**Your assignment**: Among the entries that follow, locate the line with "text: Fitting Quota" and the line with "text: Z-380-615979 ->". Output those lines and all lines in between, exactly, minus the pictures.

**Exercise materials**:
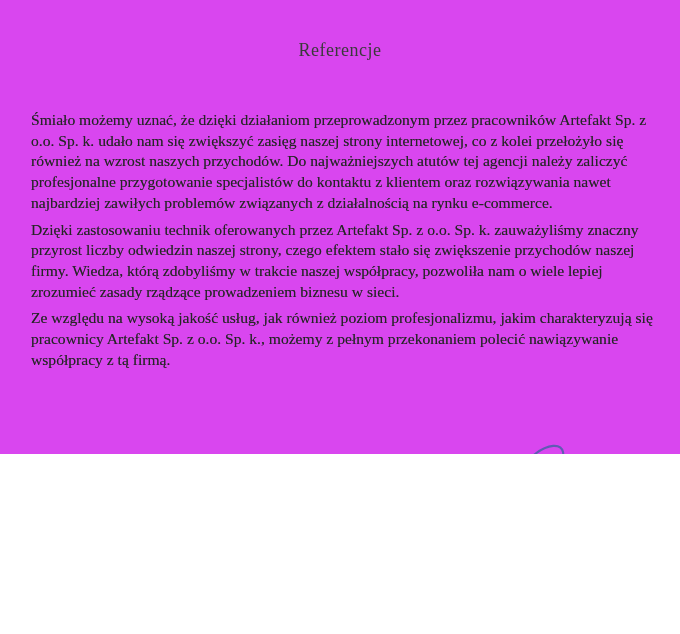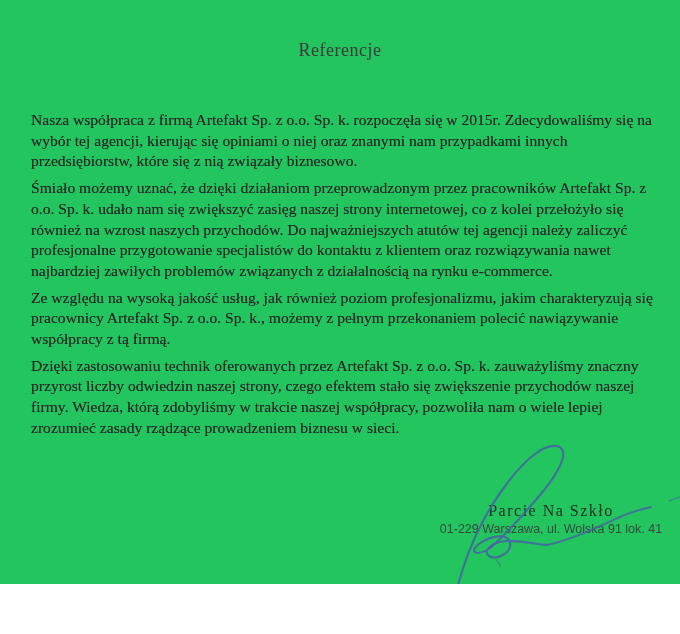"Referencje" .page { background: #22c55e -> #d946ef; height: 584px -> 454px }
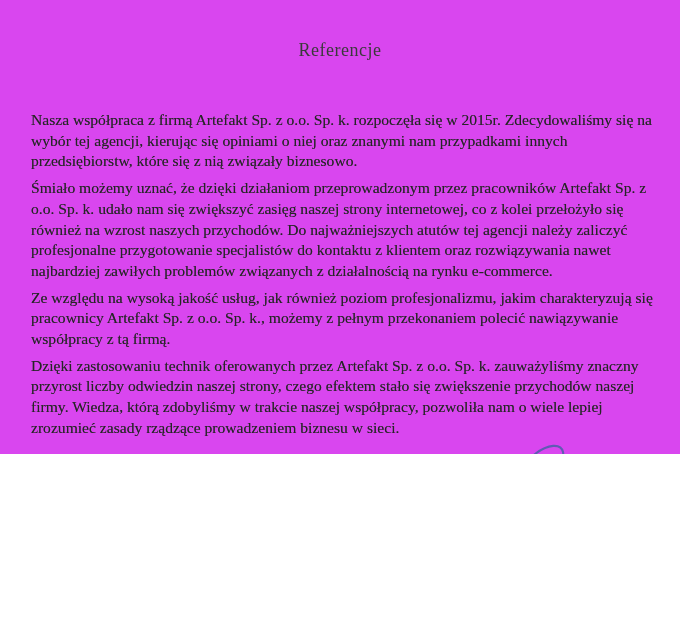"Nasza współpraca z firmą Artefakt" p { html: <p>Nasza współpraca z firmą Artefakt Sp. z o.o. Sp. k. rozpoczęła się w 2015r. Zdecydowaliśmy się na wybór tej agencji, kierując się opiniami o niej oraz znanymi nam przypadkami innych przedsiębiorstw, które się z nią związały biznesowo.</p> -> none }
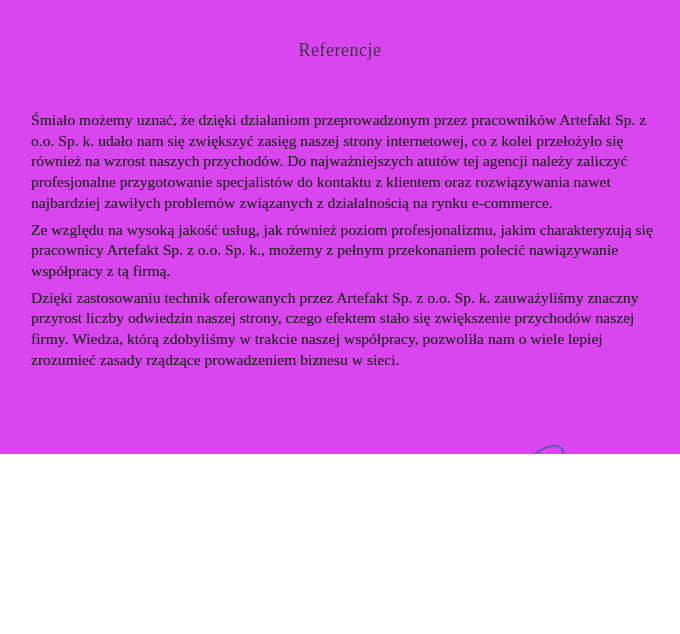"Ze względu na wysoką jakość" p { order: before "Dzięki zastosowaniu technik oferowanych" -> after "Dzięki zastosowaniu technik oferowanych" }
...
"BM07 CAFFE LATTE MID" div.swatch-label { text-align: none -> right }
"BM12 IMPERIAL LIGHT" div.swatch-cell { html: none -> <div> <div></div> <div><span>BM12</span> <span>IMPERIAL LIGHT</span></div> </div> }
==
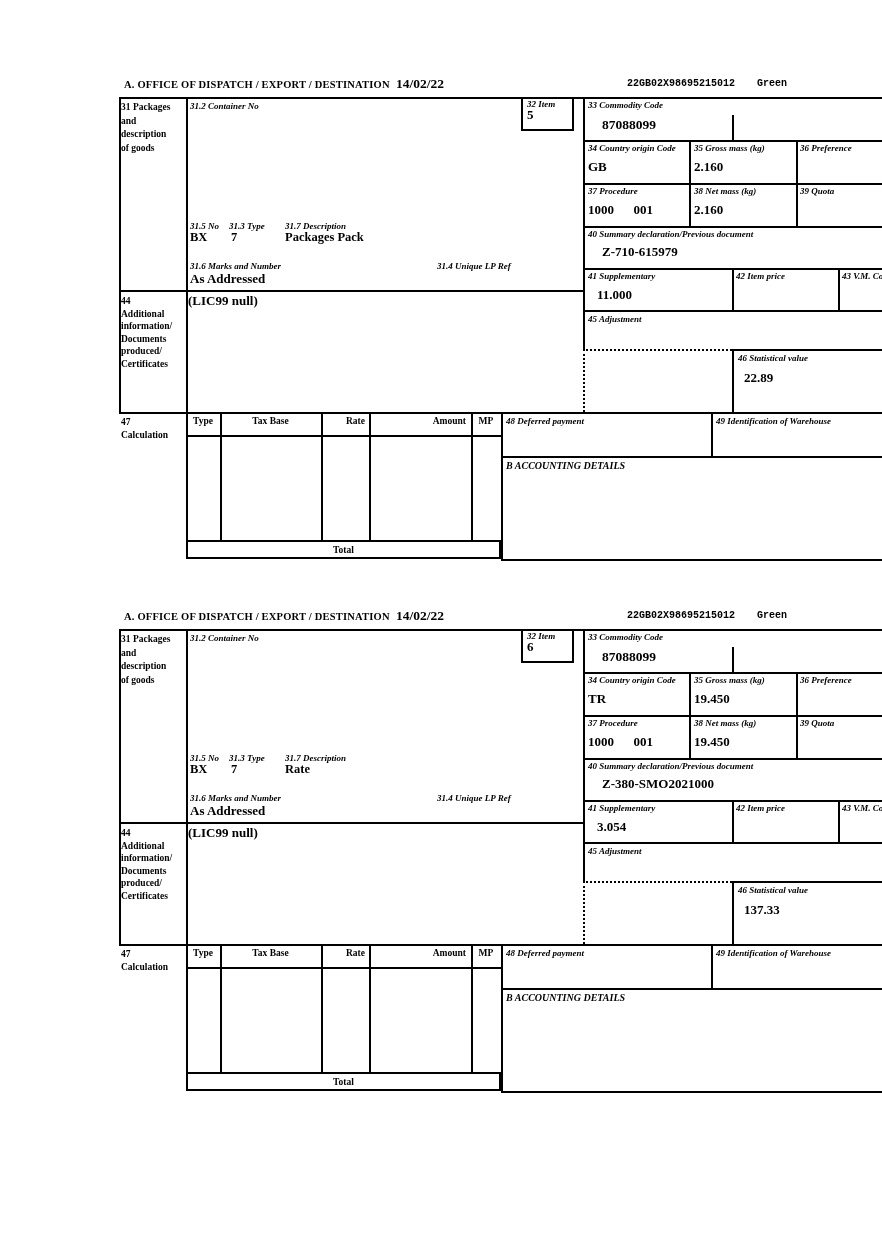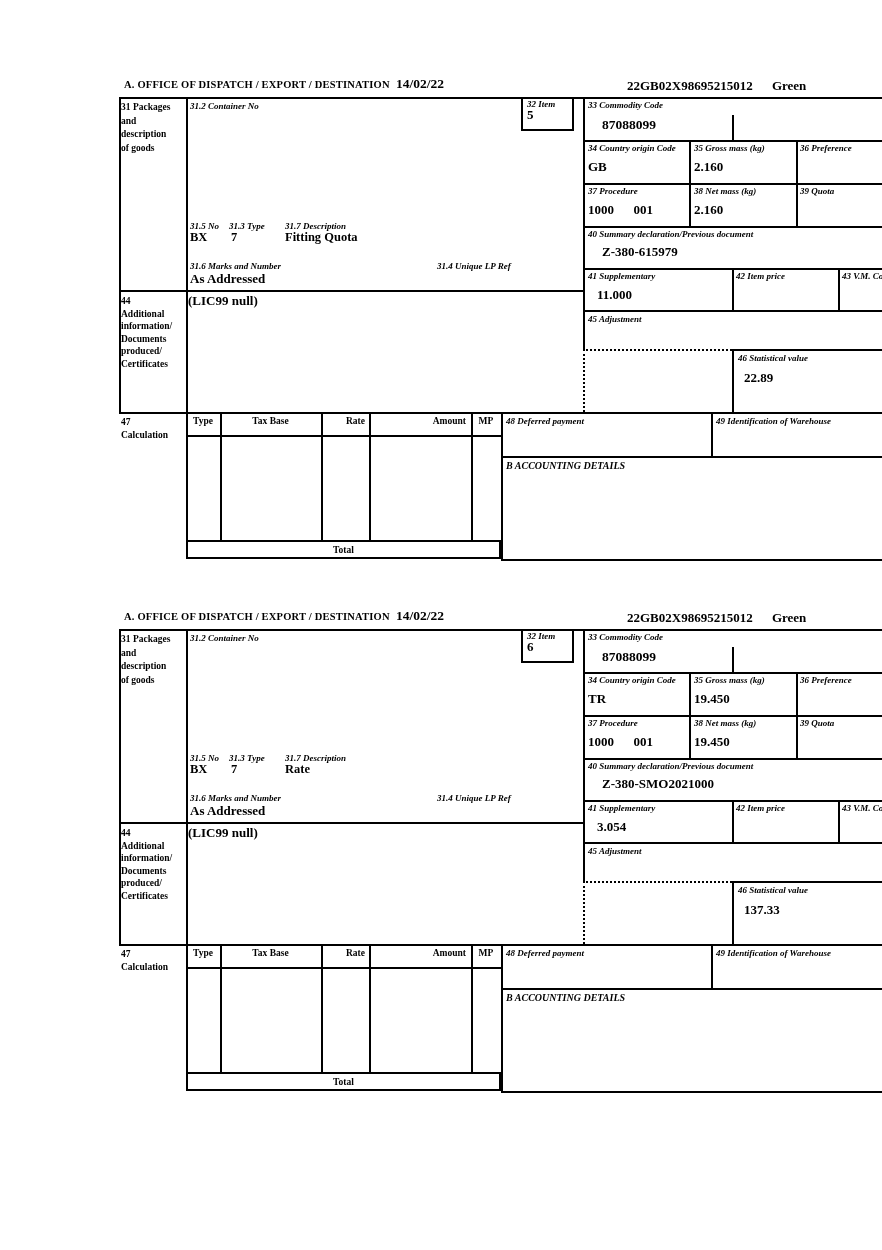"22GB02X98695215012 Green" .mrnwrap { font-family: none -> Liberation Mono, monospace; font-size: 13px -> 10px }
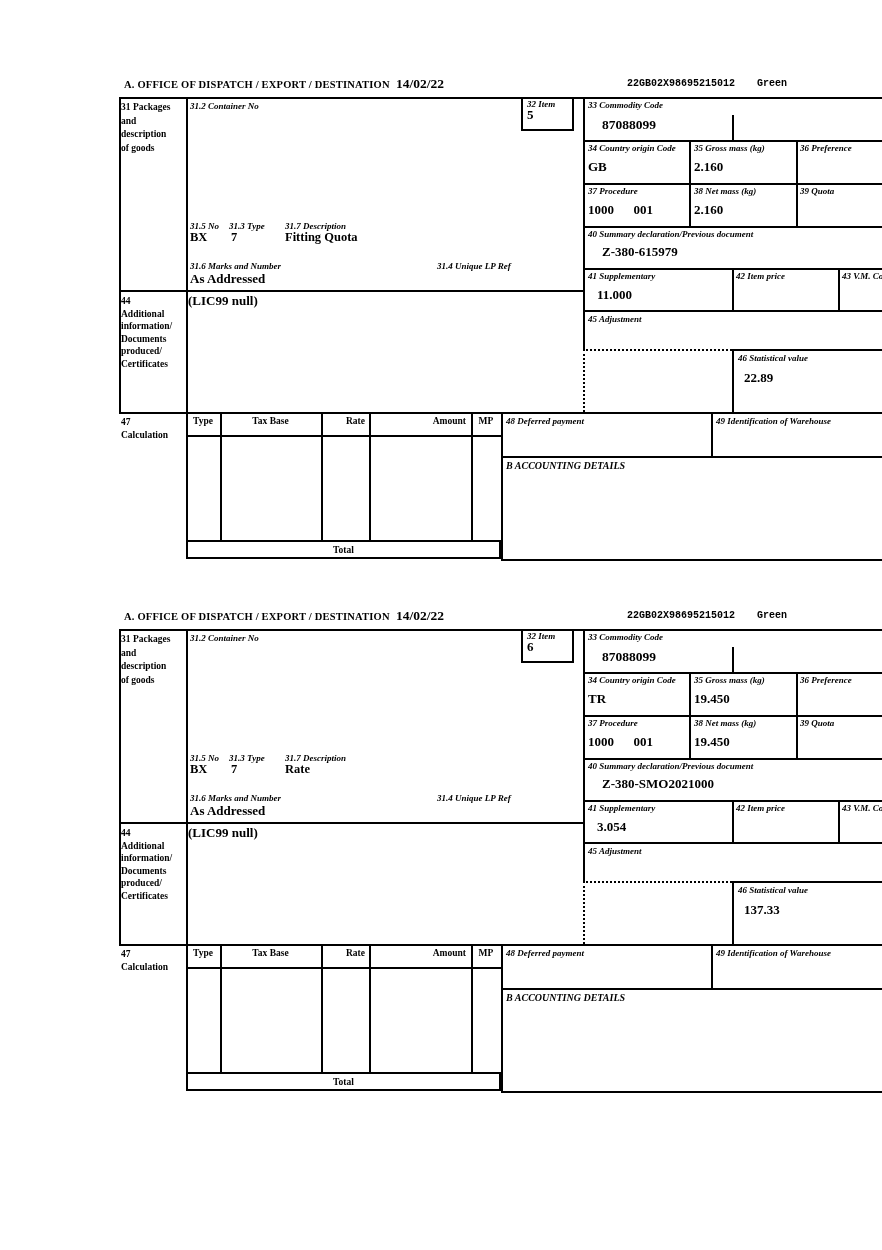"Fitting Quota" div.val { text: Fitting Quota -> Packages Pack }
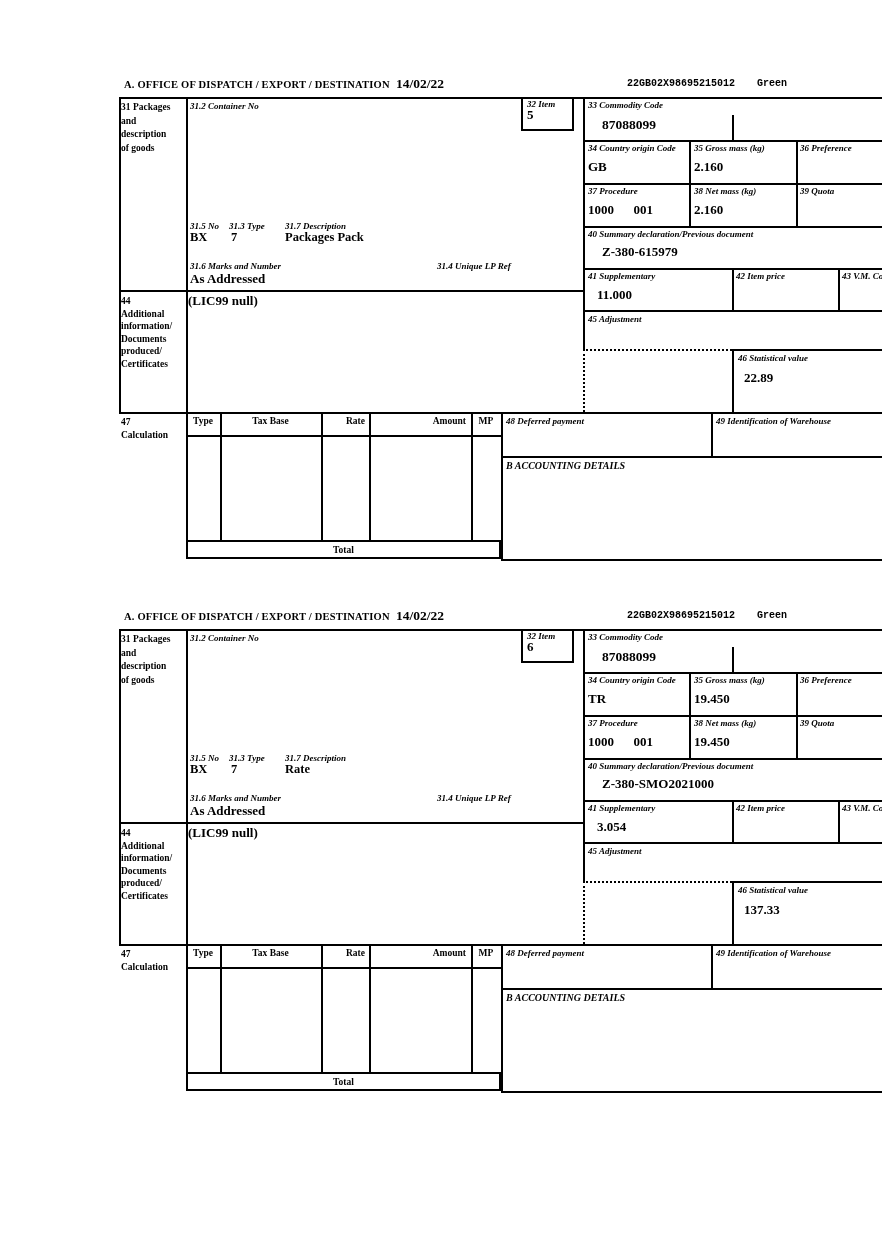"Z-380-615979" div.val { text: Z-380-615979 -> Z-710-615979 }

**Response area**:
"Fitting Quota" div.val { text: Fitting Quota -> Packages Pack }
"Z-380-615979" div.val { text: Z-380-615979 -> Z-710-615979 }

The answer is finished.